Tests
A test is a validation experiment. Design it before you run it. Record what you actually saw. Let the conclusion feed the loop.
Test types
Findry supports four test types. Each one maps to a different stage of the evidence lifecycle — choose based on where your hypothesis sits, not what's easiest to run:
- User interview — A moderated or unmoderated conversation with a user. Useful for uncovering Jobs to Be Done, friction points, and mental models. Best early in a hypothesis lifecycle when the belief is unformed.
- Survey — A structured questionnaire sent to a segment of users. Useful for quantifying what interviews surface. Good for validating frequency and severity of a problem.
- Prototype test — A usability session with a prototype or mockup. Useful for validating solution direction before building. Findry links these to Figma files if your integration is connected.
- A/B experiment — A live split test in production. The highest-signal test type — it measures behavior, not intent. Requires your analytics integration (PostHog, Amplitude, or Mixpanel) to be connected for metric pull.
Writing a test plan
Before you run a test, write the plan. Findry's test creation form has three key fields:
- Objective — What question does this test answer? One sentence: "Does adding a progress indicator to the onboarding flow increase completion rate?"
- Method — How will you test it? Include participant criteria, environment, and what you'll measure.
- Success criteria — What outcome would make you change your mind? Write the threshold before you see the results. "If completion rate increases by 10% or more with p<0.05, the hypothesis is Supported."
“The success criteria must be written before the test runs. Deciding what counts as a win after you've seen the result isn't science — it's confirmation bias with extra steps.”
Linking to a hypothesis
Every test must be linked to at least one hypothesis. Open the hypothesis and click + New test, or create a test and select the hypothesis from the link field. When a test is linked and active, the hypothesis state moves to Testing automatically. You can link a single test to multiple hypotheses if it's designed to validate more than one belief.
Recording results
After running your test, open it in Findry and fill in the Results section:
- What happened — free-text summary of what you observed
- Metrics — if it was an A/B experiment and your analytics integration is connected, Findry pulls the metric values automatically. For other test types, enter them manually.

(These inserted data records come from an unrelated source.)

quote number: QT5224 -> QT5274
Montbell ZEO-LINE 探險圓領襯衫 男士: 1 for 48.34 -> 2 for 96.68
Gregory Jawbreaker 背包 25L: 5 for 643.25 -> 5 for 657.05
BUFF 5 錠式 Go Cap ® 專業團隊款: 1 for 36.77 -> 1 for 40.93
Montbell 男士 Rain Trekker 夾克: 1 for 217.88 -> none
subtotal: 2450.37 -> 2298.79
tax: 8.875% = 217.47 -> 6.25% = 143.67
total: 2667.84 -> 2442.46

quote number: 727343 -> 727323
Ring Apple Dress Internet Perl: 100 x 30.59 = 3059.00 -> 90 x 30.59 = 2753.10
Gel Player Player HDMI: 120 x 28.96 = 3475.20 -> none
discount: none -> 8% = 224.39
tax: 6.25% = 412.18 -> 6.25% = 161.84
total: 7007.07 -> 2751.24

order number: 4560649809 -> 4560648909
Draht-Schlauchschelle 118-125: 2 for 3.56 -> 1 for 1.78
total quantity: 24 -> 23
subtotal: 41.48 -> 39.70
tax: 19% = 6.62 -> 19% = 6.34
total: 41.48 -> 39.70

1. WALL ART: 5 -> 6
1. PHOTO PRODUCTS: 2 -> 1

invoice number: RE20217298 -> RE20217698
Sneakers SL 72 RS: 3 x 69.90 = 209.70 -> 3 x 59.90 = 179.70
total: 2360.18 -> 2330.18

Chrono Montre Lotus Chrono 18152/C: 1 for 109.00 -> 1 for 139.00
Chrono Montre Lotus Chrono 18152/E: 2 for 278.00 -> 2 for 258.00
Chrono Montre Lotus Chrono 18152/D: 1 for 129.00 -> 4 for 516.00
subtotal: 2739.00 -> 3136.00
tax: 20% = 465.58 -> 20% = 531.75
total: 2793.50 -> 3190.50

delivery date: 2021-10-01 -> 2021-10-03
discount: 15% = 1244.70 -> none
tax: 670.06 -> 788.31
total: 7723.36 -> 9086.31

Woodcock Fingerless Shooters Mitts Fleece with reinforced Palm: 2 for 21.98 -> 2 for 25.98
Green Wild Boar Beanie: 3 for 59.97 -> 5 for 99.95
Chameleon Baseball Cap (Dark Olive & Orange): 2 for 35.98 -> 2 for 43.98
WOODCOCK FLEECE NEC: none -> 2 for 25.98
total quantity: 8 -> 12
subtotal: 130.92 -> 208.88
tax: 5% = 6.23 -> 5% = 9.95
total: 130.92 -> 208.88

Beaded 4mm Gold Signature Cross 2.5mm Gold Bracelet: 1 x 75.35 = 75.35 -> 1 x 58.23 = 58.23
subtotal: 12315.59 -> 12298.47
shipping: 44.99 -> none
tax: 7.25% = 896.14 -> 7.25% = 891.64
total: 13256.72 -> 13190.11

- Participant notes — for qualitative tests, attach your notes or transcript
Conclusions and signals
The final step is writing the conclusion — one of three verdicts: Supported, Refuted, or Inconclusive.
- Supported — the evidence favors the hypothesis. The hypothesis state moves toward Supported (if all its tests conclude Supported).
- Refuted — the evidence goes against the hypothesis. This is valuable. A refuted hypothesis is not a failure — it's a fact you now know.
- Inconclusive — the test didn't produce clear signal. Common reasons: too small a sample, bad instrumentation, confounding variables. Treat this as a reason to redesign the test, not as evidence either way.
After saving the conclusion, Findry prompts you to generate signals from what you learned. These auto-linked signals become evidence in the record — searchable, linkable, part of the chain.